◆ **REQUIREMENT**:
Write out each line of the listing as it stands, without the images.

◆ **EXERCISE MATERIAL**:
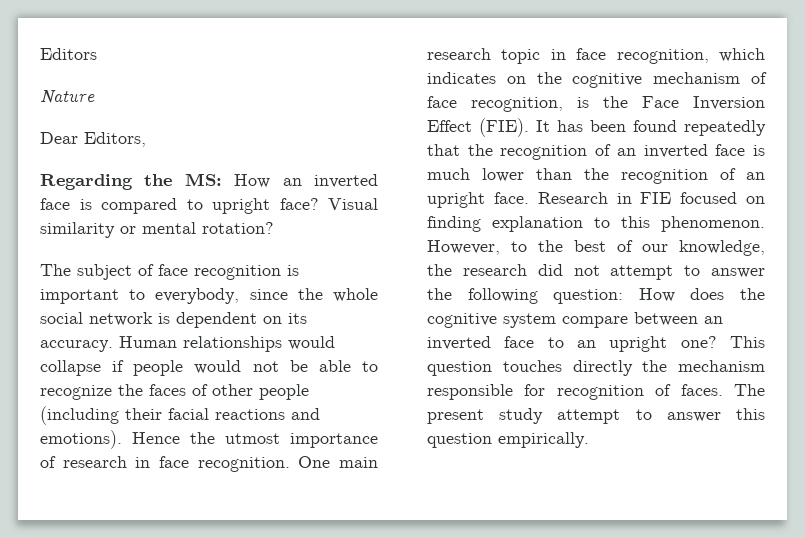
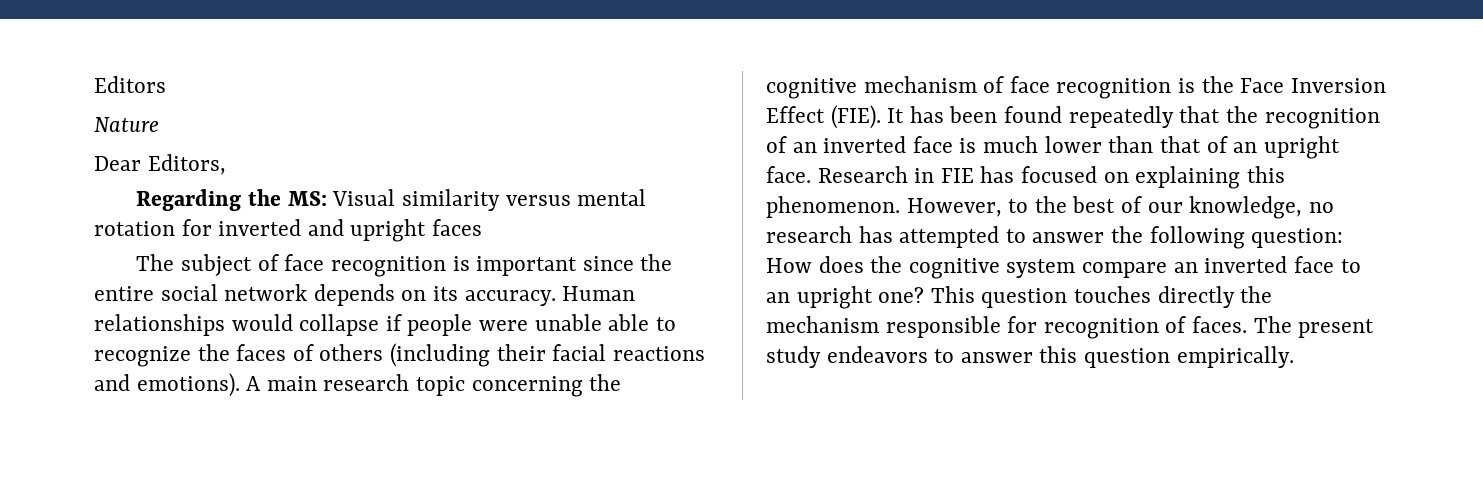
- Regarding the MS: How an inverted face is compared to upright face? Visual similarity or mental rotation?
+ Regarding the MS: Visual similarity versus mental rotation for inverted and upright faces
- The subject of face recognition is important to everybody, since the whole social network is dependent on its accuracy.
+ The subject of face recognition is important since the entire social network depends on its accuracy.
- Human relationships would collapse if people would not be able to recognize the faces of other people (including their facial reactions and emotions).
+ Human relationships would collapse if people were unable able to recognize the faces of others (including their facial reactions and emotions).
- Hence the utmost importance of research in face recognition. One main research topic in face recognition, which indicates on the cognitive mechanism of face recognition, is the Face Inversion Effect (FIE).
+ A main research topic concerning the cognitive mechanism of face recognition is the Face Inversion Effect (FIE).
- It has been found repeatedly that the recognition of an inverted face is much lower than the recognition of an upright face.
+ It has been found repeatedly that the recognition of an inverted face is much lower than that of an upright face.
- Research in FIE focused on finding explanation to this phenomenon.
+ Research in FIE has focused on explaining this phenomenon.
- However, to the best of our knowledge, the research did not attempt to answer the following question: How does the cognitive system compare between an inverted face to an upright one?
+ However, to the best of our knowledge, no research has attempted to answer the following question: How does the cognitive system compare an inverted face to an upright one?
- The present study attempt to answer this question empirically.
+ The present study endeavors to answer this question empirically.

◆ **SOLUTION**:
- Regarding the MS: How an inverted face is compared to upright face? Visual similarity or mental rotation?
+ Regarding the MS: Visual similarity versus mental rotation for inverted and upright faces
- The subject of face recognition is important to everybody, since the whole social network is dependent on its accuracy.
+ The subject of face recognition is important since the entire social network depends on its accuracy.
- Human relationships would collapse if people would not be able to recognize the faces of other people (including their facial reactions and emotions).
+ Human relationships would collapse if people were unable able to recognize the faces of others (including their facial reactions and emotions).
- Hence the utmost importance of research in face recognition. One main research topic in face recognition, which indicates on the cognitive mechanism of face recognition, is the Face Inversion Effect (FIE).
+ A main research topic concerning the cognitive mechanism of face recognition is the Face Inversion Effect (FIE).
- It has been found repeatedly that the recognition of an inverted face is much lower than the recognition of an upright face.
+ It has been found repeatedly that the recognition of an inverted face is much lower than that of an upright face.
- Research in FIE focused on finding explanation to this phenomenon.
+ Research in FIE has focused on explaining this phenomenon.
- However, to the best of our knowledge, the research did not attempt to answer the following question: How does the cognitive system compare between an inverted face to an upright one?
+ However, to the best of our knowledge, no research has attempted to answer the following question: How does the cognitive system compare an inverted face to an upright one?
- The present study attempt to answer this question empirically.
+ The present study endeavors to answer this question empirically.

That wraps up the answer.